D’OÙ VIENT LA CHARGE MENTALE ?
Le concept de charge mentale est né dans les années 1980. Il a été étudié par plusieurs sociologues et psychologues françaises comme Monique Haicault, Danièle Kergoat, Catherine Serrurier, Aurélia Schneider. En 1984, la sociologue Monique Haicault décrivait la charge mentale ménagère comme la « double journée » où une femme en couple ayant un emploi doit assumer à la fois son activité professionnelle, les tâches ménagères et la gestion du foyer. En 2017, le concept de charge mentale a resurgi avec la parution sur Internet de la bande dessinée d’Emma, Fallait demander. Aujourd’hui, même si les hommes s’impliquent plus dans les tâches domestiques, la double journée des femmes est toujours bien réelle. La chercheuse québécoise Nicole Brais de l’Université Laval définit la charge mentale comme étant le « travail constant et incontournable de gestion, d’organisation et de planification de la bonne marche de la maison et qui a pour objectif la satisfaction des besoins de chacun ». Bref, ce sont toutes les pensées des choses à faire à la maison qui accaparent le cerveau, même au travail.

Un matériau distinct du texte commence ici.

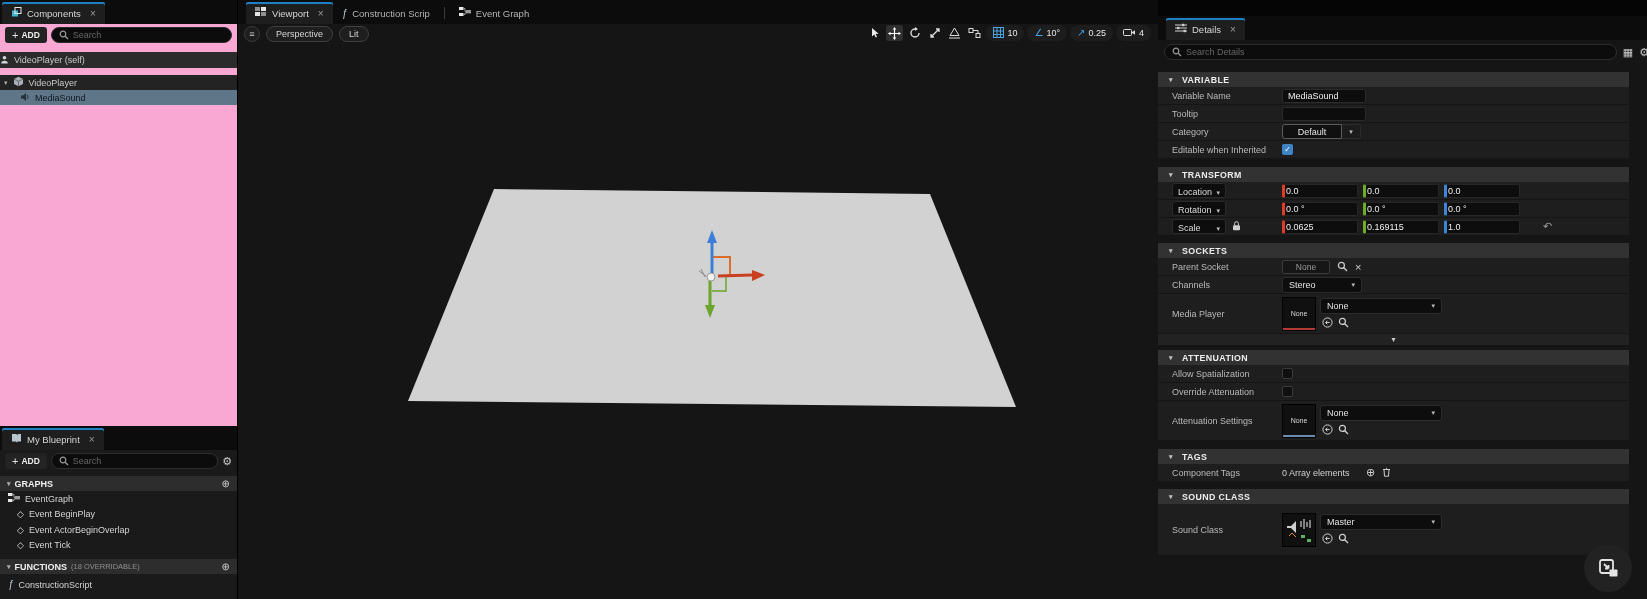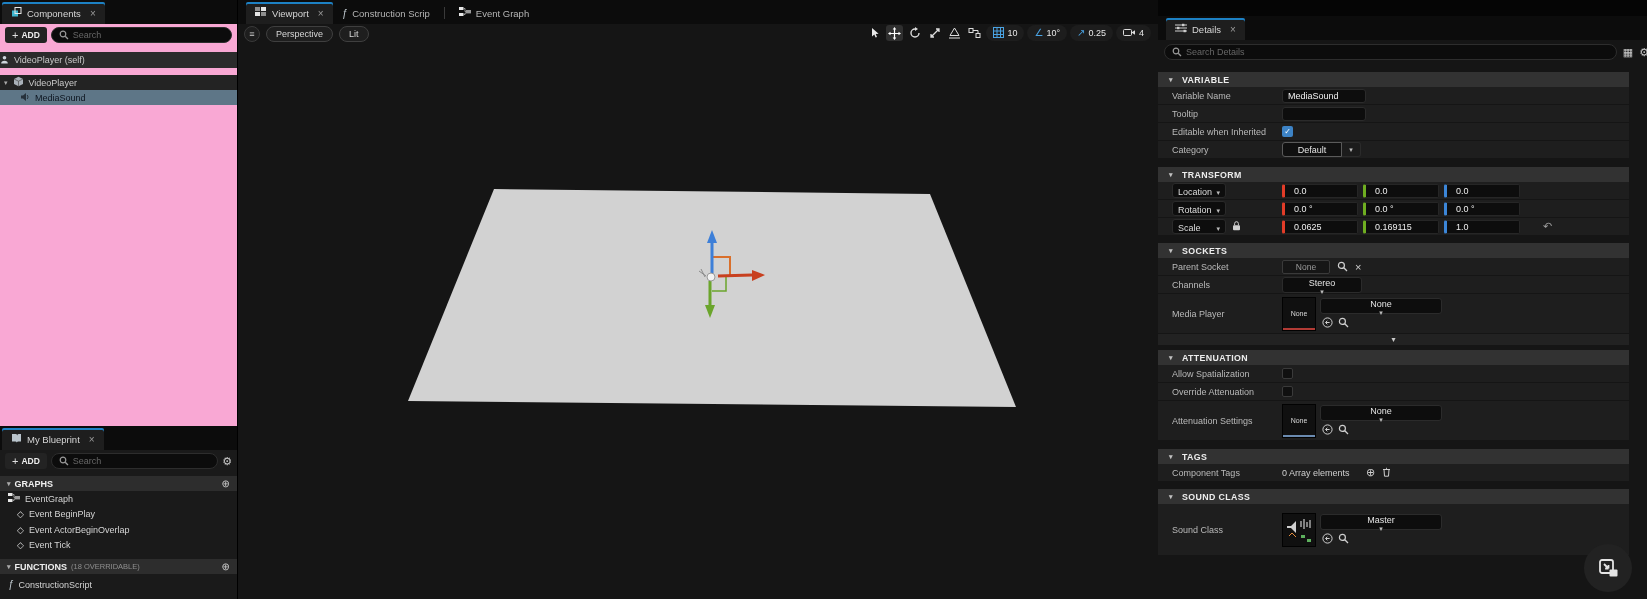--- a/index.html
+++ b/index.html
@@ -80,27 +80,27 @@
                  color:#e3e3e3; display:flex; align-items:center; justify-content:center; font-size:9px; }
   .combo .cchev { width:19px; height:15px; border:1px solid #2b2b2b; border-left:none; border-radius:0 3px 3px 0;
                   background:#1c1c1c; display:flex; align-items:center; justify-content:center; color:#bbb; font-size:7px; }
   .cb { width:11px; height:11px; border-radius:2px; display:flex; align-items:center; justify-content:center; }
   .cb.on { background:#3d83c6; color:#fff; font-size:8px; }
   .cb.off { background:#101010; border:1px solid #3a3a3a; }
   .axisdd { width:54px; height:15px; background:#0d0d0d; border:1px solid #2a2a2a; border-radius:3px;
             display:flex; align-items:flex-end; justify-content:space-between; padding:0 5px; color:#ddd; font-size:9px; }
   .axisdd .chev, .dd .chev { font-size:7px; color:#bbb; }
   .numfield { width:76px; height:14px; background:#0d0d0d; border:1px solid #262626; border-radius:2px;
-              display:flex; align-items:center; padding-left:9px; color:#efefef; font-size:9px; margin-right:5px; }
+              display:flex; align-items:center; padding-left:1px; color:#efefef; font-size:9px; margin-right:5px; }
   .nf-x { border-left:3px solid #e23c28; } .nf-y { border-left:3px solid #6fae21; } .nf-z { border-left:3px solid #3c86d8; }
   .reset { position:absolute; left:385px; color:#9f9f9f; font-size:11px; }
   .sockbox { width:48px; height:14px; border:1px solid #3a3a3a; border-radius:2px; background:#161616;
              color:#9a9a9a; font-size:8.5px; display:flex; align-items:center; justify-content:center; margin-right:7px; }
   .dd { height:16px; background:#0d0d0d; border:1px solid #2b2b2b; border-radius:3px; display:flex;
-        align-items:center; justify-content:space-between; padding:0 6px; color:#e3e3e3; font-size:9px;flex-direction:column; }
+        align-items:center; justify-content:space-between; padding:0 6px; color:#e3e3e3; font-size:9px; }
   .dd.w80 { width:80px; } .dd.w122 { width:122px; }
   .thumb { width:34px; height:34px; background:#101010; border:1px solid #020202; position:relative;
            display:flex; align-items:center; justify-content:center; color:#d7d7d7; font-size:7px; flex-shrink:0; }
   .thumb .bar { position:absolute; left:0; right:0; bottom:0; height:2px; }
   .bar.red { background:#b23b35; } .bar.blue { background:#6b8bb0; }
   .assetright { margin-left:4px; display:flex; flex-direction:column; gap:3px; }
   .assetbtns { display:flex; gap:5px; align-items:center; padding-left:2px; }
   .expander { height:12px; margin-right:18px; background:#222; display:flex; align-items:center;
               justify-content:center; color:#c9c9c9; font-size:8px; border-bottom:1px solid #151515; }
   .arrval { color:#cfcfcf; font-size:9px; }
@@ -401,30 +401,30 @@
   </div>
   <div class="drow">
     <div class="dlabel">Variable Name</div>
     <input class="tinput" style="width: 84px;" value="MediaSound">
   </div>
   <div class="drow">
     <div class="dlabel">Tooltip</div>
     <input class="tinput" style="width: 84px;" value="">
   </div>
   <div class="drow">
-    <div class="dlabel">Editable when Inherited</div>
-    <div class="cb on">
-      <span>✓</span>
-    </div>
-  </div>
-  <div class="drow">
     <div class="dlabel">Category</div>
     <div class="combo">
       <div class="cbox">Default</div>
       <div class="cchev">▾</div>
+    </div>
+  </div>
+  <div class="drow">
+    <div class="dlabel">Editable when Inherited</div>
+    <div class="cb on">
+      <span>✓</span>
     </div>
   </div>
 
   <div class="dheader" style="margin-top:8px">
     <span class="chev">▾</span>
     <span>TRANSFORM</span>
   </div>
   <div class="drow">
     <div class="dlabel" style="display:flex;align-items:center;">
       <div class="axisdd">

LA RESPONSABILITÉ DE TOUT GÉRER !
Bien des hommes laissent à leur conjointe la responsabilité d’assumer toute la logistique familiale. Souvent, l’argument c’est : « T’es bonne là-dedans, toi ! » comme pour se décharger de ce fardeau qui demande énormément de temps et d’énergie. Dans toute cette logistique, il y a l’organisation : penser au menu pour le souper, vérifier ce qui manque, prévoir le moment dans la journée pour aller à l’épicerie, et l’exécution : passer à l’épicerie et préparer le souper au retour à la maison. En plus de toute la logistique familiale, c’est souvent la femme qui planifie du temps en amoureux pour préserver l’harmonie du couple et qui entretient les liens avec la famille et la belle-famille. Tout ce travail de gestion amène une surcharge mentale et épuise au quotidien.

2 AVRIL : JOURNÉE DU TRAVAIL INVISIBLE
Une journée est consacrée à souligner le travail invisible, le premier mardi d’avril, donc le 2 avril cette année. Cette journée a été créée en 2001, à l’initiative de l’AFEAS (Association féminine d’éducation et d’action sociale) afin de faire reconnaître la valeur de la participation des femmes à la société grâce à leur travail non rémunéré. En 2010, la Chambre des communes a adopté à l’unanimité une motion créant la Journée annuelle du travail invisible. Nous avons collectivement le devoir de faire en sorte que le sexe ne détermine pas le travail non rémunéré à assumer et d’instaurer des mesures concrètes pour faire reconnaître la valeur de ce travail.